/ Why this drill
What it teaches.
Every route looks great in walk-through. Almost none of them survive at full speed. Full-Speed Routes vs. Air gives receivers the chance to run every route at game velocity, with no defender to slow them down — so they can find out what their route actually feels like at full extension.
/ How to run it
Step by step.
- Set up cones for each route in the route tree.
- Receiver runs each route at maximum speed against air (no defender).
- Coach times each route from the snap to the catch point.
- Track times per receiver, per route, and look for patterns (slow on slants, fast on outs, etc.).
- Run the full tree 2-3 times per practice.
/ Coaching points
What to watch for.
- Maximum speed every rep. There's no defender — there's also no excuse.
- Plant cuts at game speed are different than at walk-through speed. Drill the new mechanics.
- Time everything. Numbers tell the truth about effort.

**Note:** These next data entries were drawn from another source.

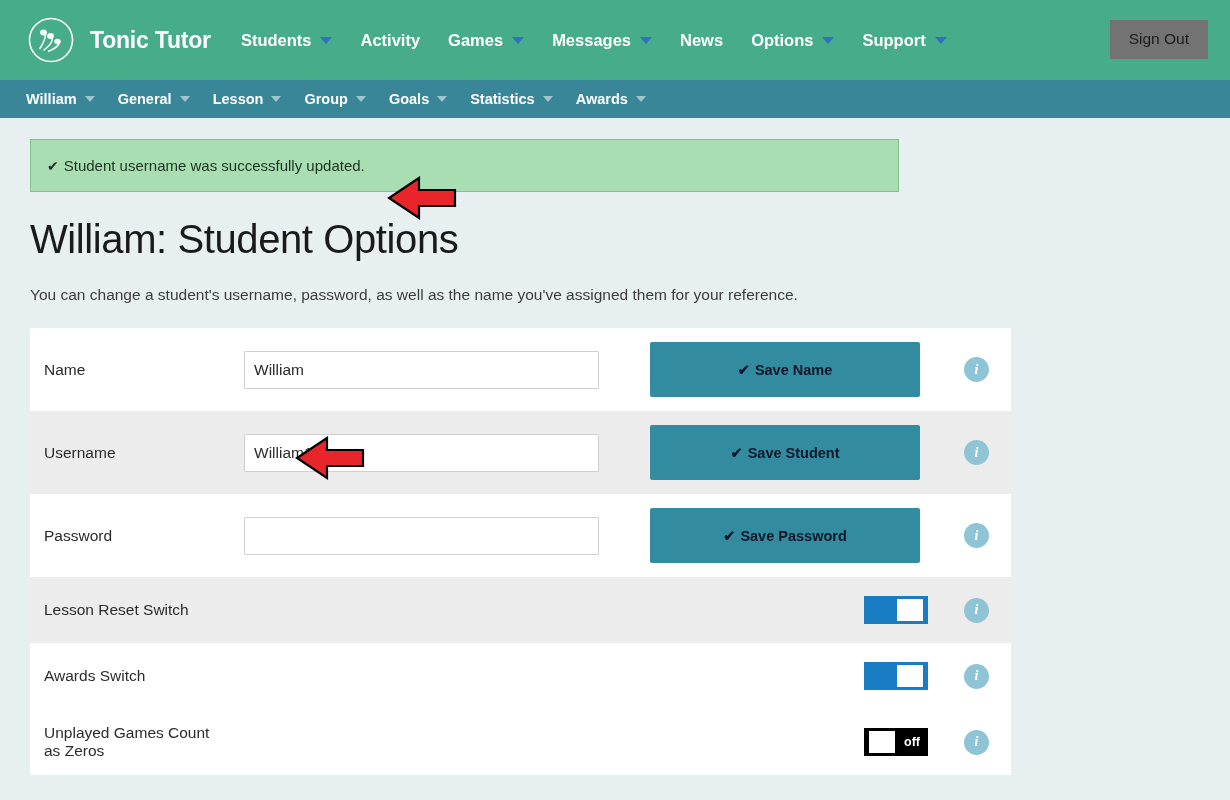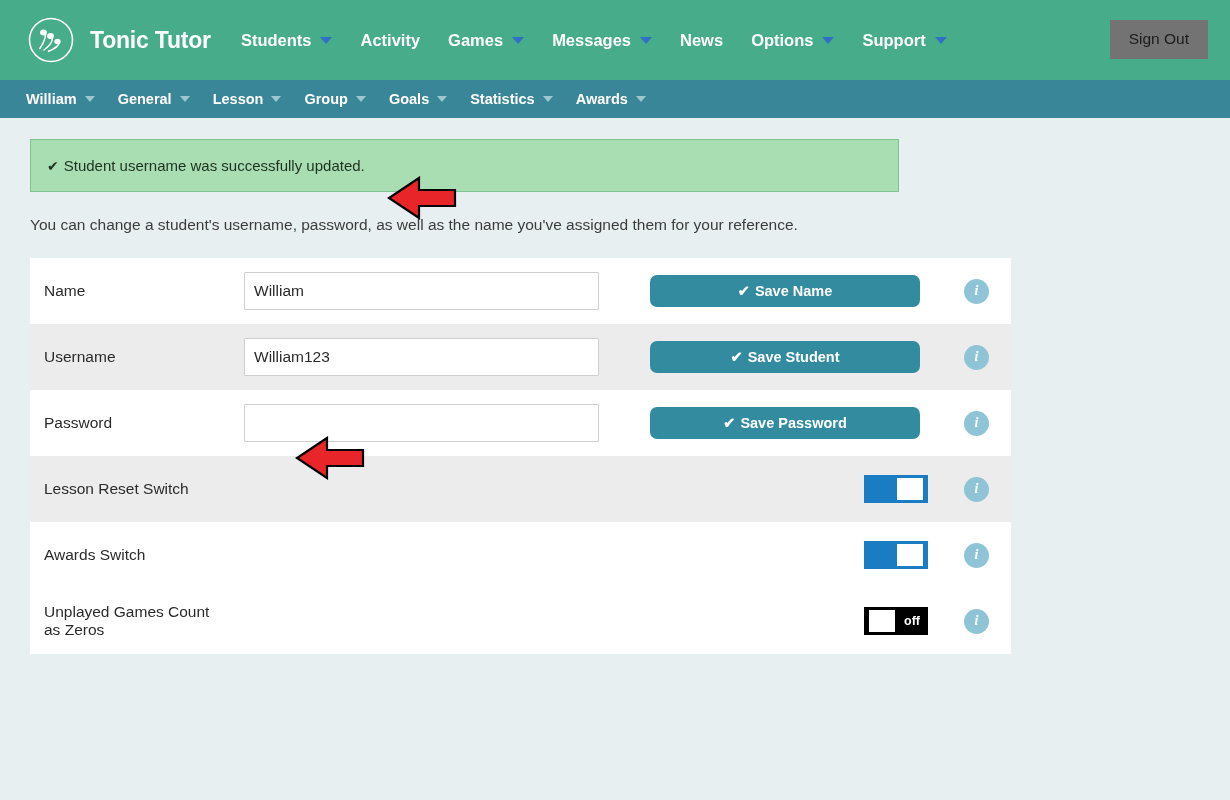--- a/index.html
+++ b/index.html
@@ -328,6 +328,7 @@
     <span class="alert-check">✔</span><span>Student username was successfully updated.</span>
   </div>
 
+  <h1 class="page-title">William: Student Options</h1>
   <p class="page-desc">You can change a student's username, password, as well as the name you've assigned them for your reference.</p>
 
   <table class="opt-table">

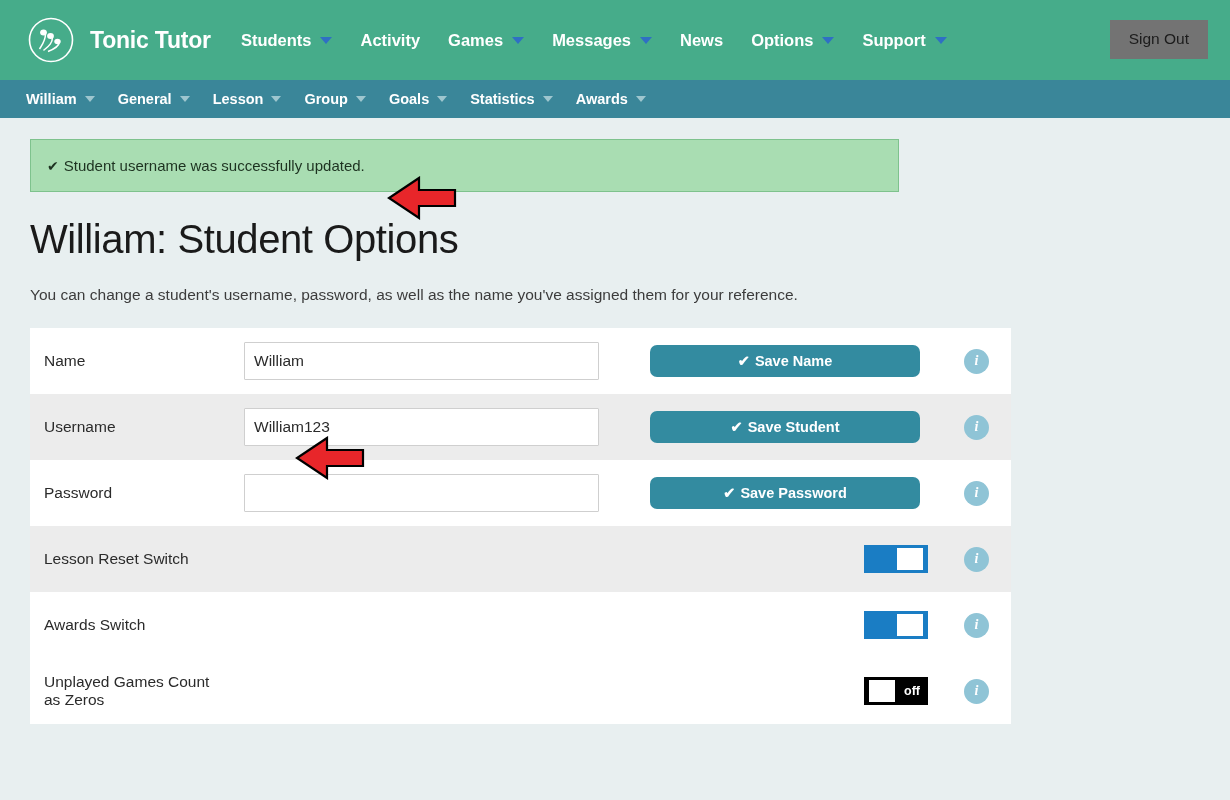--- a/index.html
+++ b/index.html
@@ -174,15 +174,15 @@
   }
   .save-btn {
     width: 270px;
-    height: 32px;
+    height: 55px;
     background: #338ba0;
-    color: #ffffff;
+    color: #0f172a;
     border: none;
     font-family: "Liberation Sans", sans-serif;
     font-size: 14.5px;
     font-weight: bold;
     cursor: pointer;
-    border-radius: 7px;
+    border-radius: 2px;
   }
   .save-btn .ck { margin-right: 5px; }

- End with the receivers' best routes, not their worst — confidence matters.
/ Variations
Progress the drill.
Catch the ball
Add a passer. Now timing must include the catch.
Two routes back-to-back
Run a slant, jog back, run a corner. Builds conditioning into the drill.
Surprise call
Coach calls the route at the snap. Tests mental processing at full speed.
/ Common mistakes
Where it goes wrong.
- Running at 80% — kids will pace themselves unless told otherwise.
- Loose breaks at full speed — sharper than walk-through, not lazier.
- No timing — without the clock, there's no accountability.
- Ignoring the slow ones — that's where the coaching lives.